Os sambas de 2020 - Série A por Carlos Fonseca
Twitter: @eucarlosfonseca


As avaliações e notas referidas apresentam critérios distintos dos utilizados pelo júri oficial, em nada relacionados aos referidos desempenhos que as obras virão a ter no desfile

Carlos Alberto Fonseca é o apresentador do Carnaval Show na Rádio Show do Esporte, toda quarta-feira às 20h

A GRAVAÇÃO - Quase nada foi mexido no estilo de gravação em relação ao disco passado. Há apenas uma alteração: diferentemente do recurso tradicional, os intérpretes colocaram suas vozes aos quatorze sambas no estúdio da Som Livre como se fosse num show ao vivo, como parte dos clipes produzidos pela LIERJ - formato similar ao CD da finada SuperLiga de São Paulo em 2011. No momento da divulgação das prévias não curti muito a ideia, mas com as íntegras liberadas, o tal recurso não chegou a comprometer as gravações. As baterias estão mais contidas nas bossas, seguindo a filosofia de valorizar mais os sambas, e mini-corais das comunidades podem ser ouvidos em algumas faixas.

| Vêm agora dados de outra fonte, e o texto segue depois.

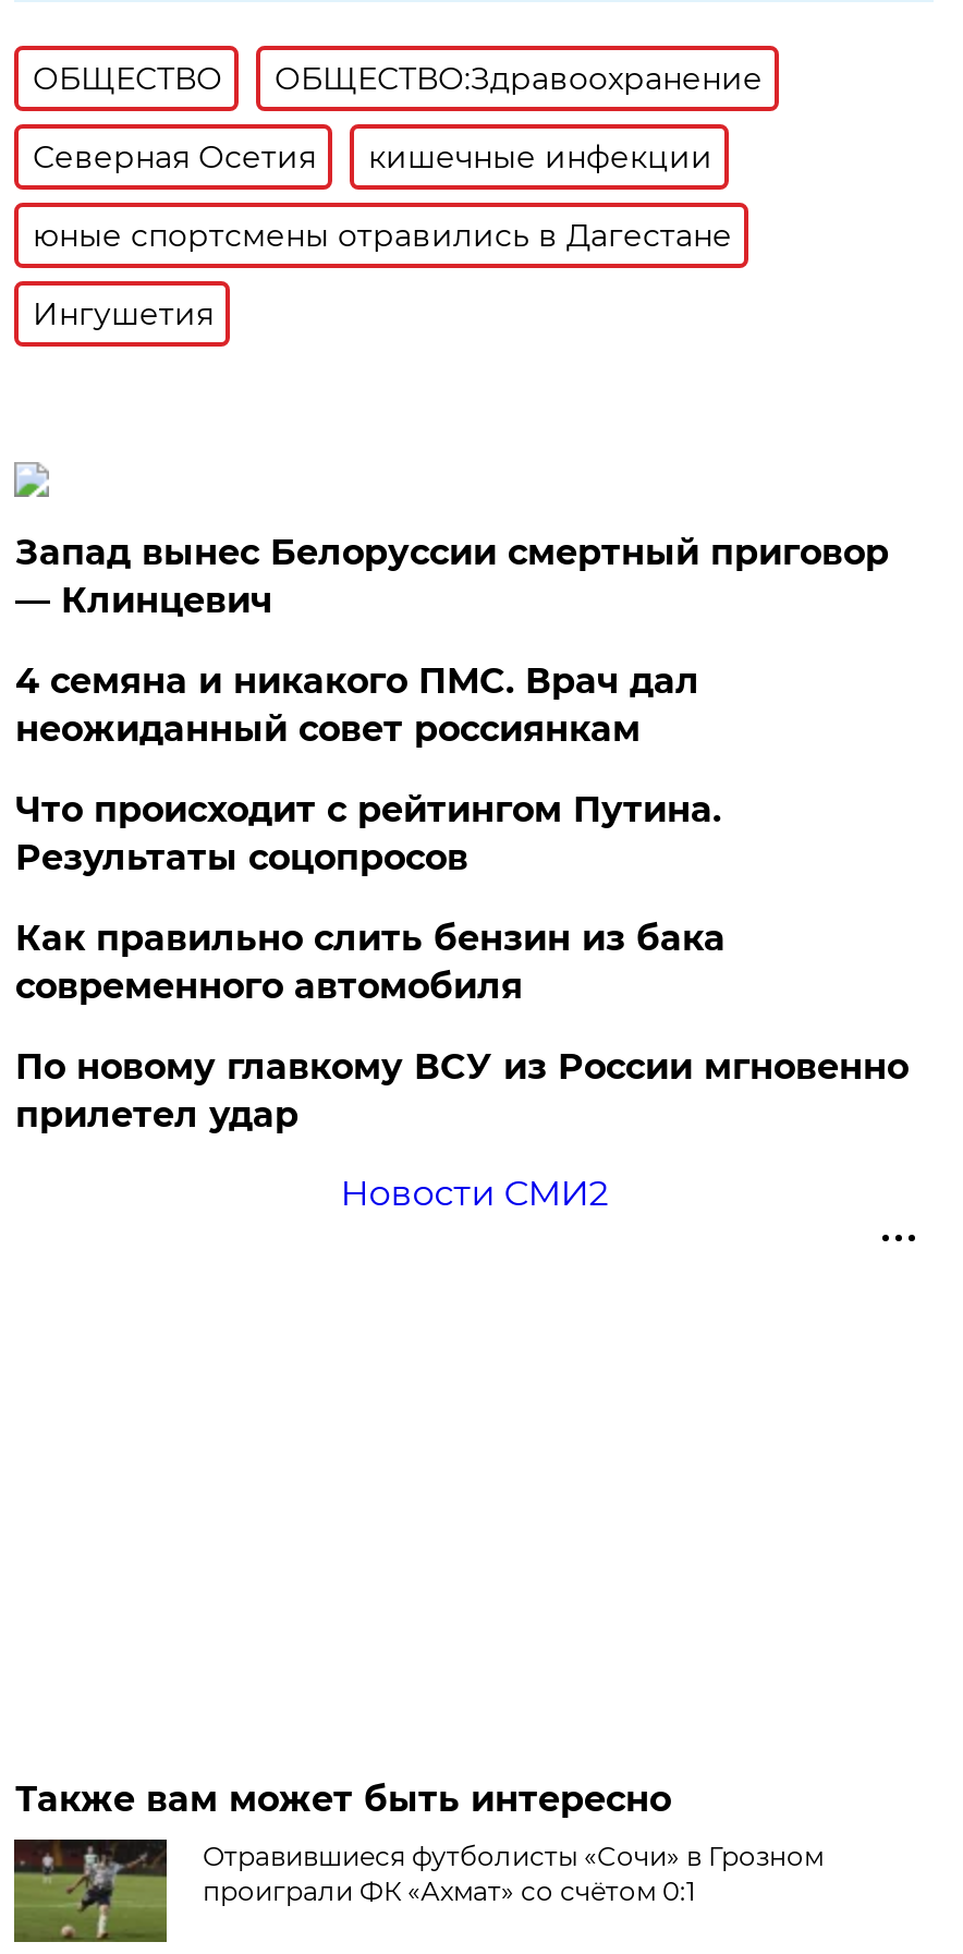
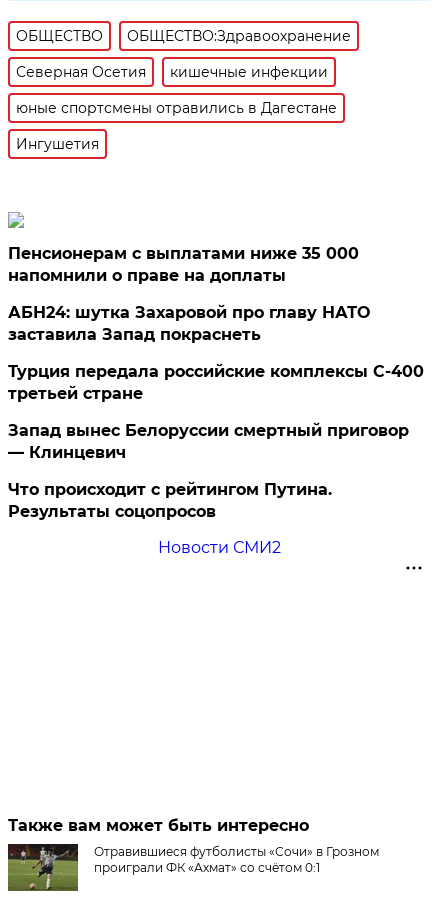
none -> [8,244,424,403] Пенсионерам с выплатами ниже 35 000 | напомнили о праве на доплаты | АБН24: шутка Захаровой про главу НАТО | заставила Запад покраснеть | Турция передала российские комплексы С-400 | третьей стране
moved [15,532,889,621] -> [8,421,409,462]: Запад вынес Белоруссии смертный приговор | — Клинцевич
[15,660,699,750] 4 семянa и никакого ПМС. Врач дал | неожиданный совет россиянкам -> none
moved [15,789,721,878] -> [8,480,332,521]: Что происходит с рейтингом Путина. | Результаты соцопросов
[15,918,908,1136] Как правильно слить бензин из бака | современного автомобиля | По новому главкому ВСУ из России мгновенно | прилетел удар -> none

A safra de 2020, entupida de sambas encomendados, é completamente inferior às dos últimos anos. Excluindo, claro, a reedição da Imperatriz, salvam-se apenas os sambas de Cubango, Santa Cruz e Porto da Pedra, com Rocinha e UPM no segundo pelotão. - NOTA DA GRAVAÇÃO: 9.7 

1 - CUBANGO - "É preto sim, meu legítimo direito".

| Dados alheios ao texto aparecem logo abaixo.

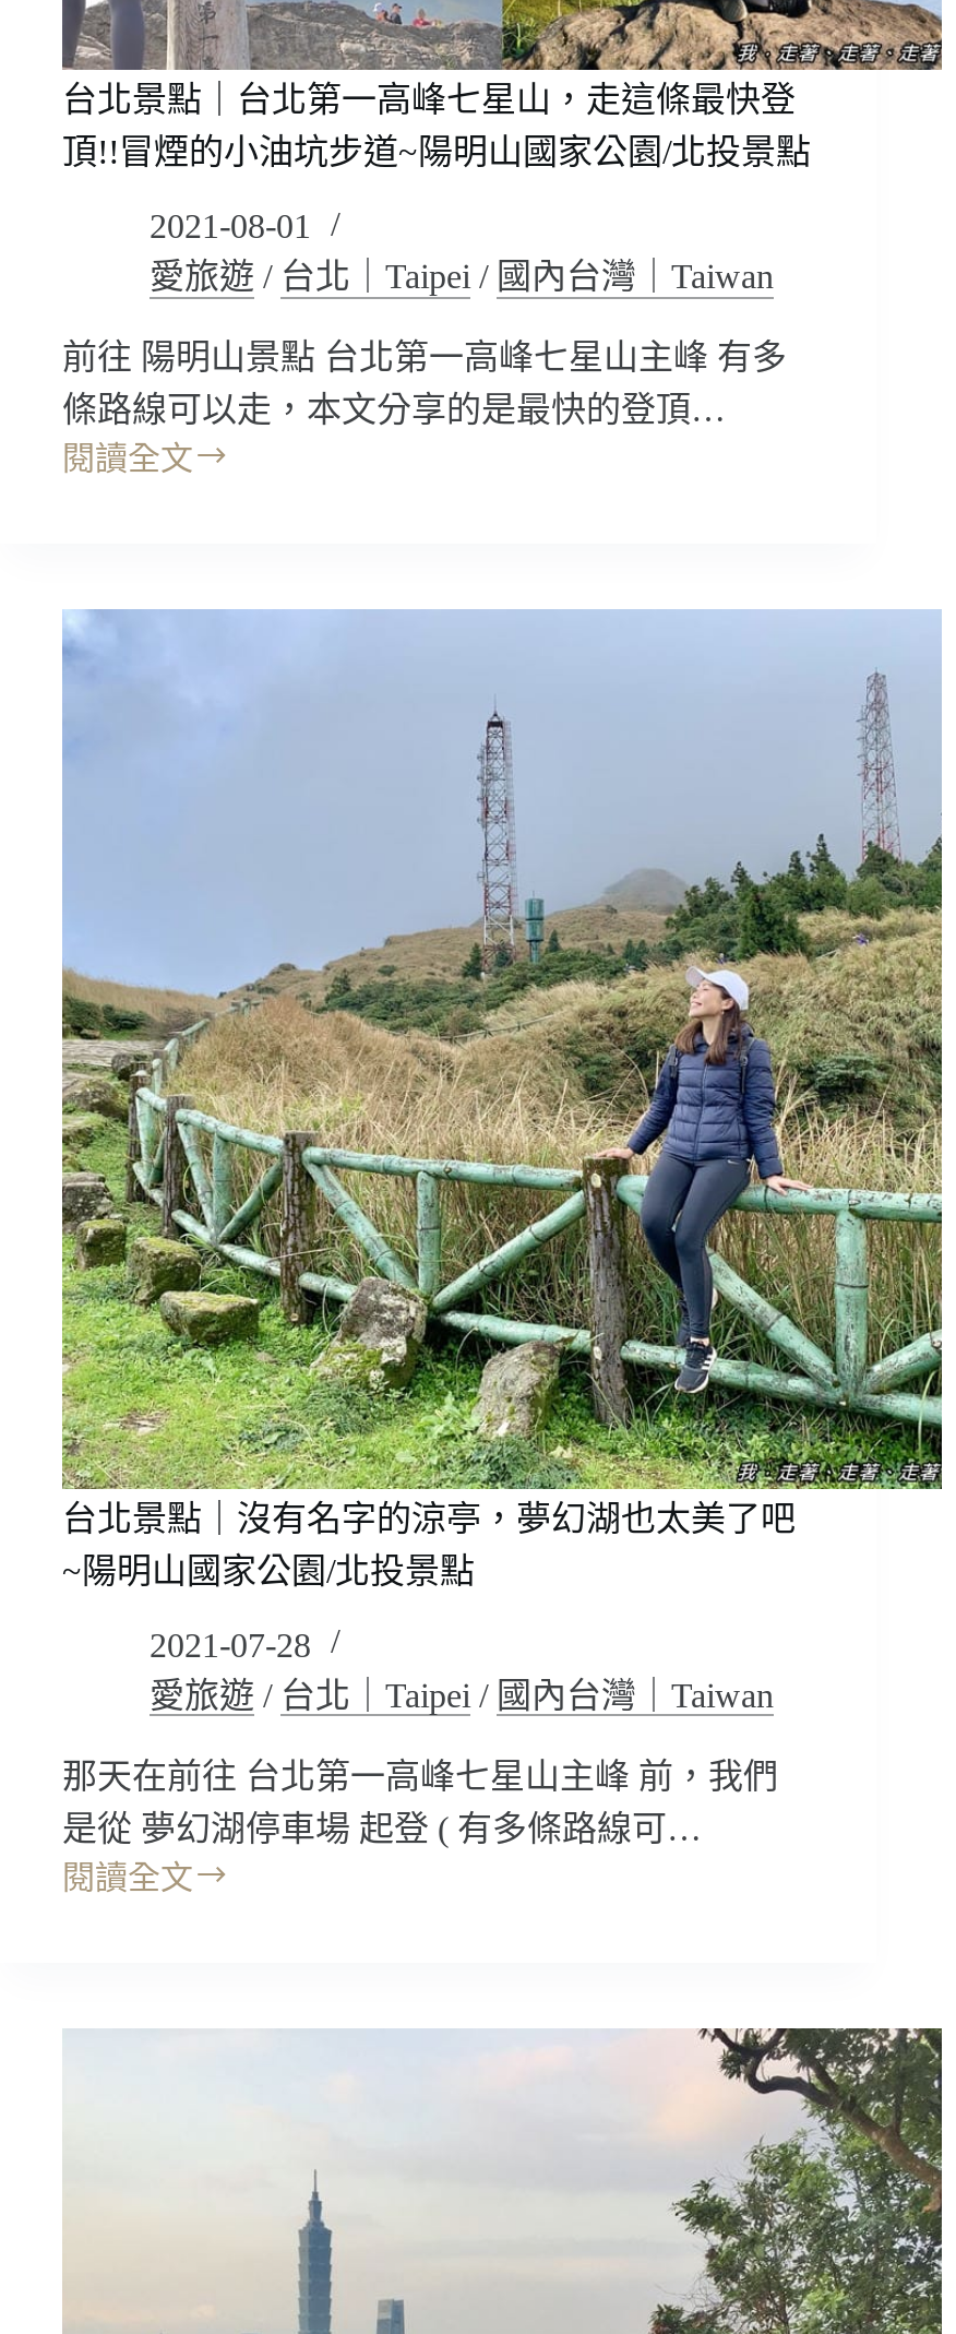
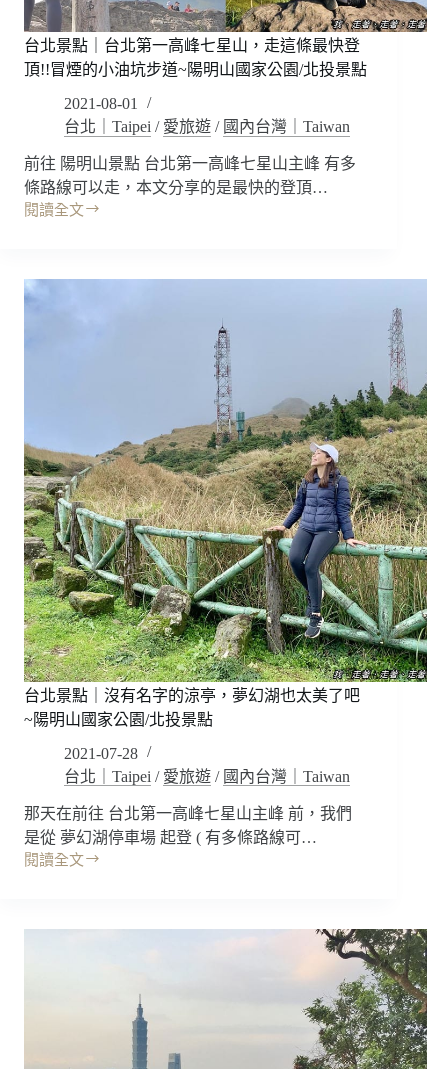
[150,258,774,295] 愛旅遊/台北｜Taipei /國內台灣｜Taiwan -> [64,118,350,135] 台北｜Taipei /愛旅遊/國內台灣｜Taiwan
[150,1677,774,1714] 愛旅遊/台北｜Taipei /國內台灣｜Taiwan -> [64,768,350,785] 台北｜Taipei /愛旅遊/國內台灣｜Taiwan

Sambaço! Uma primazia! Depois do inédito vice-campeonato no ano passado - melhor resultado da história da escola - a verde e branca de Niterói homenageia Luís Gama com uma obra inspiradíssima do começo ao fim. Os refrães "A chibata não cantou, kabô lerê / Firma no batuquejê, Cubango / Uma história de bravura, testemunha da verdade / Eu sou a voz da liberdade" e "Sei do meu valor / Não me bote preço, não / Bote não senhor / Que meu povo é bom de luta" são uma coisa linda. Destaque também para outra bela passagem: "Quem sou eu? / O berro contra toda a tirania / Cabresto não segura poesia / Enfim um canto forro ecoou / Lute como um dia eu lutei / Um sonho, tantas vidas, uma lei / Meu lugar de fala / Hoje favela, ontem senzala". Thiago Brito conduz corretamente a faixa, sem comprometê-la. A gravação pode não ter dado o brilho que merecia, mas não deixa de ser um belíssimo cartão de visitas para o CD da Série A. - NOTA: 10 

2 - PORTO DA PEDRA - "Hoje o seu cortejo vai passar".

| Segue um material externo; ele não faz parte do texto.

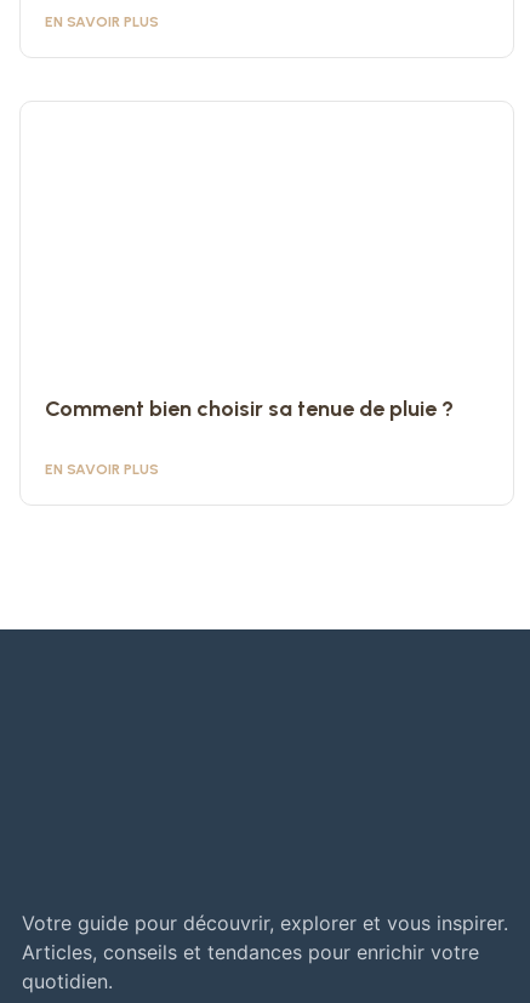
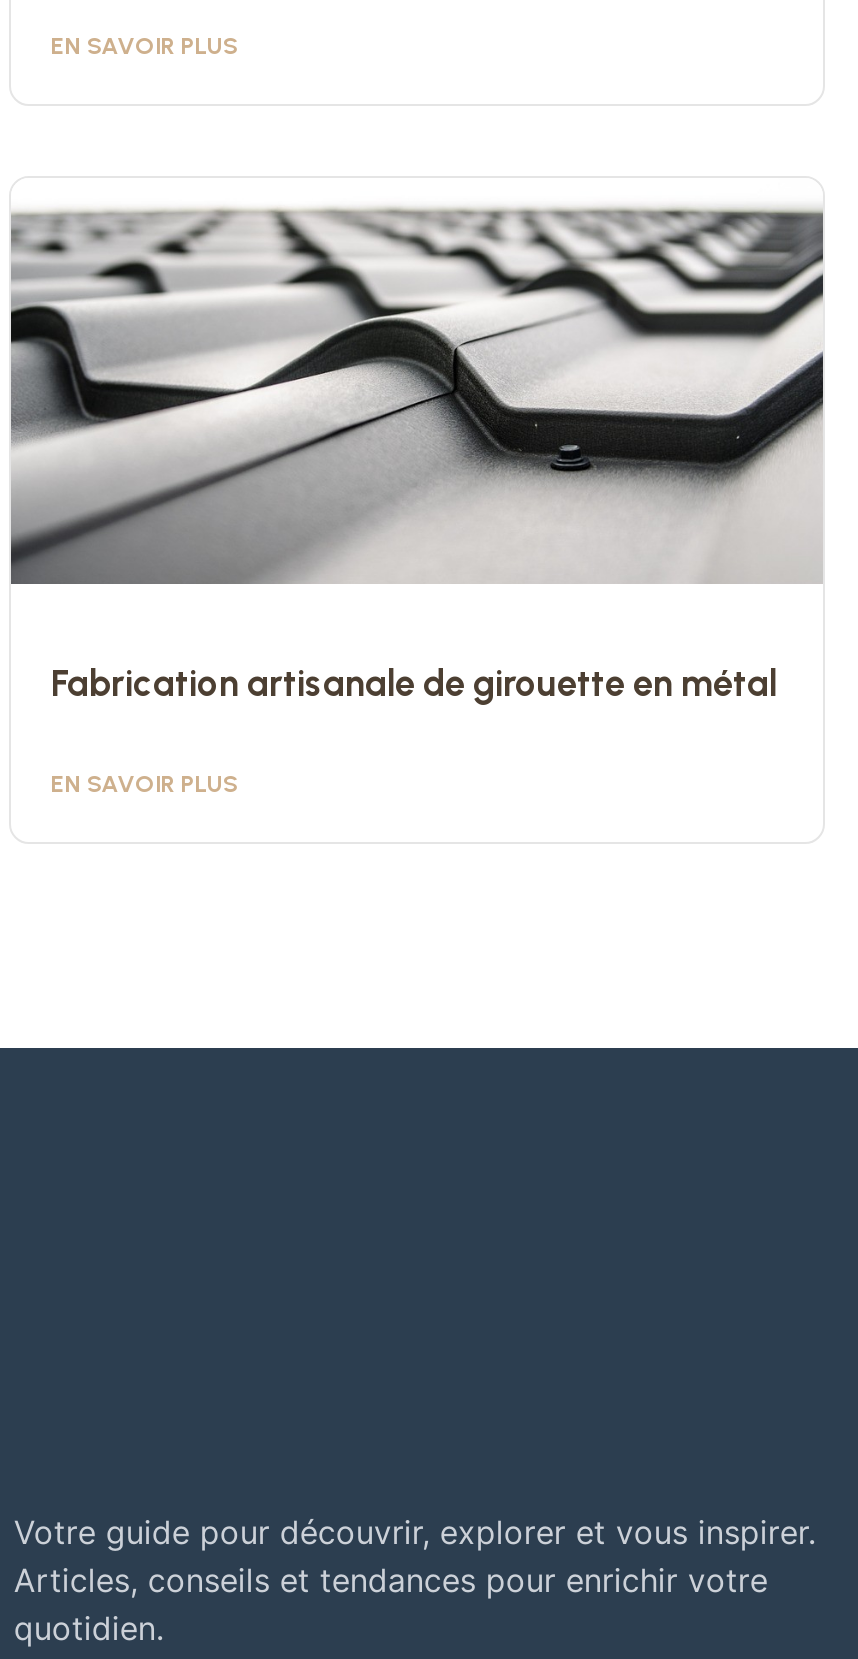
none -> [9,206,825,586] [image]
[45,396,454,423] Comment bien choisir sa tenue de pluie ? -> [51,663,777,707] Fabrication artisanale de girouette en métal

A grande surpresa da safra e a melhor faixa do disco. A junção de duas obras, tida como surpreendente a época da escolha, funcionou muito bem. A letra tem refrães fortes, sobretudo o central "E chegando no meu Rio de Janeiro / Na casa de Ciata, o batuque de bamba / Tinha festa, ritual mandingueiro / No quintal nascia o samba" e passagens muito boas como a que fecha a segunda estrofe: "É você a força que resiste à chibata / Em você vive a esperança de uma raça / Óh, mãe baiana, derrame abô por essa terra / O seu branco é luz / Conduz a Porto da Pedra". A Ritmo Feroz mais uma vez rouba a cena com uma criativa bossa a lá pagode baiano na segunda passada. Destaque também para a interpretação irretocável do estreante Pitty de Menezes. - NOTA: 10 

3 - IMPERATRIZ - "Cantar, sambar e nunca mais ter fim".

De volta a Série A após 42 anos, a Rainha de Ramos reedita um dos grandes clássicos de sua discografia: "Só dá Lalá", samba-enredo que deu a escola o bicampeonato em 1981. É um samba curto e fácil de aprender. Quem nunca cantarolou os inesquecíveis refrães "Neste palco iluminado / Só dá Lalá / És presente imortal / Só dá Lalá / Nossa escola se encanta / O povão se agiganta / É dono do carnaval" e "Eu vou embora, vou no trem da alegria / Ser feliz um dia / Todo dia é dia". Também destacam-se os versos "Lá lá lalá Lamartine / Lá lá lalá Lamartine / Em teu cabelo não nega / Um grande amor se apega / Musa divinal" e "Quem dera / Que a vida fosse assim / Sonhar, sorrir / Cantar, sambar / E nunca mais ter fim". Apesar da subida de tom - comum em reedições - ser bem dispensável, Arthur Franco, que gravou sozinho a faixa leopoldinense (e que ganhará a companhia de Preto Joia no desfile), cantou de forma segura. A registrar: o título original do enredo de Arlindo Rodrigues, "O teu cabelo não nega", foi trocado por Leandro Vieira, o carnavalesco atual, pelo verso "Só dá Lalá" em razão de uma adequação à conjuntura atual da socidade. - NOTA: 10 

4 - IMPÉRIO SERRANO - "Ninguém vai calar nossa voz".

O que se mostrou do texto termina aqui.